Iran’s decline was, of course, due to the oil sanctions imposed in response to the nation’s covert nuclear program. Nigeria, meanwhile, had flooding in the Niger Delta and a wave of attacks on oil pipelines.
And that’s the problem with OPEC…
The majority of the nations are located in the Middle East and Africa — areas plagued with war and civil unrest.
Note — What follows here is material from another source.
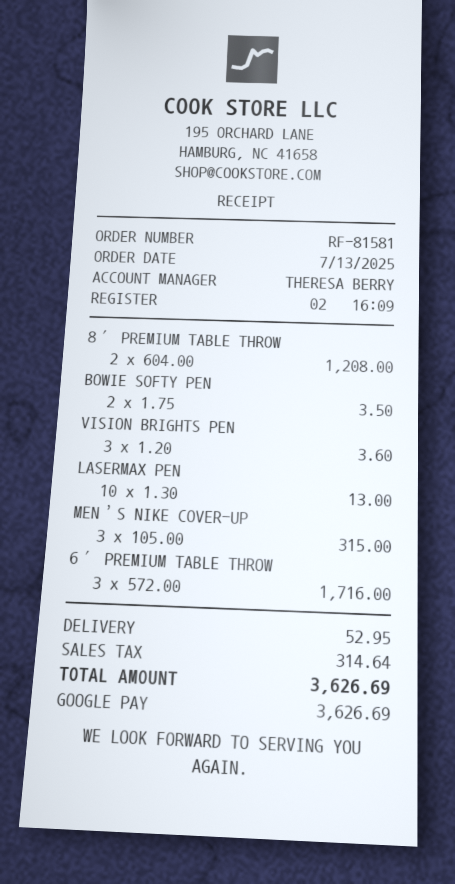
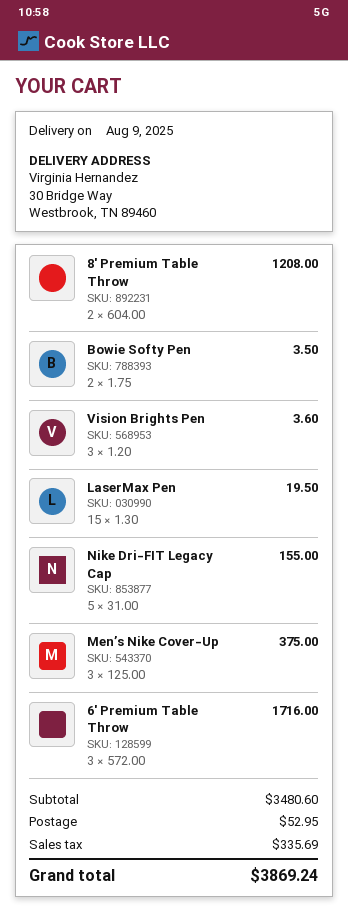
LASERMAX PEN: 10 x 1.30 = 13.00 -> 15 x 1.30 = 19.50
MEN’S NIKE COVER-UP: 3 x 105.00 = 315.00 -> 3 x 125.00 = 375.00
Nike Dri-FIT Legacy Cap: none -> 5 x 31.00 = 155.00
tax: 314.64 -> 335.69
total: 3626.69 -> 3869.24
If dwindling resources don’t cause peak production, unrest surely will.
The EIA expects OPEC surplus crude oil capacity to drop significantly this year.
It will pick back up next year, but still be lower than 2011 levels and well below 2002’s highs:Meanwhile, non-OPEC production is picking up… and the nation seeing the fastest growth is none other than the United States.
That’s right — the United States’ crude oil and liquid fuels production is growing faster than any non-OPEC nation, faster than Canada, and faster even than major European supplier Russia:Of course, it’s the domestic shale production that is helping speed up this growth, as well as significant offshore auctions in the Gulf of Mexico.
But the real boom is from technological developments: Enhanced oil recovery (EOR) techniques, horizontal drilling, and different methods to make this horizontal drilling even more profitable are allowing drillers to produce oil that’s essentially been stuck in reserves for years.
And the companies taking advantage of these techniques will be the ones to push production even further.
We know plenty of OPEC members aren’t all that fond of us, and yet we continue the relationship.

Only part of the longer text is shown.